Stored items
-- -- --
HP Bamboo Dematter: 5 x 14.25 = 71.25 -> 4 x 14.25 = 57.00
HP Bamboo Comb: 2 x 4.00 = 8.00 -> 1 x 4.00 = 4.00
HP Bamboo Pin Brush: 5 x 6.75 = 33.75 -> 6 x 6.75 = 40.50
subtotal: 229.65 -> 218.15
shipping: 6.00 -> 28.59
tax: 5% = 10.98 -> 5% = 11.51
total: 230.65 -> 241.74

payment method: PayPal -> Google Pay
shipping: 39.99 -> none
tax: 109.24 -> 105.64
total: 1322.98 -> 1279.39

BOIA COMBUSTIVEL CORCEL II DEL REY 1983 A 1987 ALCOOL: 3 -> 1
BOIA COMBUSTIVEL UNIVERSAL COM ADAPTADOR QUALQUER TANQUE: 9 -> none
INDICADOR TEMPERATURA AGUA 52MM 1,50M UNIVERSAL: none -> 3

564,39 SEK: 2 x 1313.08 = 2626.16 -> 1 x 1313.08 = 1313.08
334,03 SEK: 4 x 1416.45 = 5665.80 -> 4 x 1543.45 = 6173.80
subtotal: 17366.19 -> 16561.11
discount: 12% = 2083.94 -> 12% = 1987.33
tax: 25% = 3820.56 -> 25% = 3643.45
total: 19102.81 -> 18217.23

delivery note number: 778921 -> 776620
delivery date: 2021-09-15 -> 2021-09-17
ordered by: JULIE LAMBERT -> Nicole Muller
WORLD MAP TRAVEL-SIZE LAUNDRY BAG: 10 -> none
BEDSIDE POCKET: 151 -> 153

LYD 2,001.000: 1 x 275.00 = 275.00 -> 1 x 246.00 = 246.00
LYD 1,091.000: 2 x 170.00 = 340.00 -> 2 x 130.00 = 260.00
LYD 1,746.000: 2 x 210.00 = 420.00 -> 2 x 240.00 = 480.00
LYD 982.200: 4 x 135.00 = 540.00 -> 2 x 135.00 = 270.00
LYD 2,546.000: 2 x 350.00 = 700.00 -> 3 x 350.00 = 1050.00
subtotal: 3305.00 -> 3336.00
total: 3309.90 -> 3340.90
-- -- --
- _About this exercise_:
What you give back should be the lines from the one with "LYD 1,746.000: 2" to the end of the data, copied exactly, both ends included.

- _Answer below_:
LYD 1,746.000: 2 x 210.00 = 420.00 -> 2 x 240.00 = 480.00
LYD 982.200: 4 x 135.00 = 540.00 -> 2 x 135.00 = 270.00
LYD 2,546.000: 2 x 350.00 = 700.00 -> 3 x 350.00 = 1050.00
subtotal: 3305.00 -> 3336.00
total: 3309.90 -> 3340.90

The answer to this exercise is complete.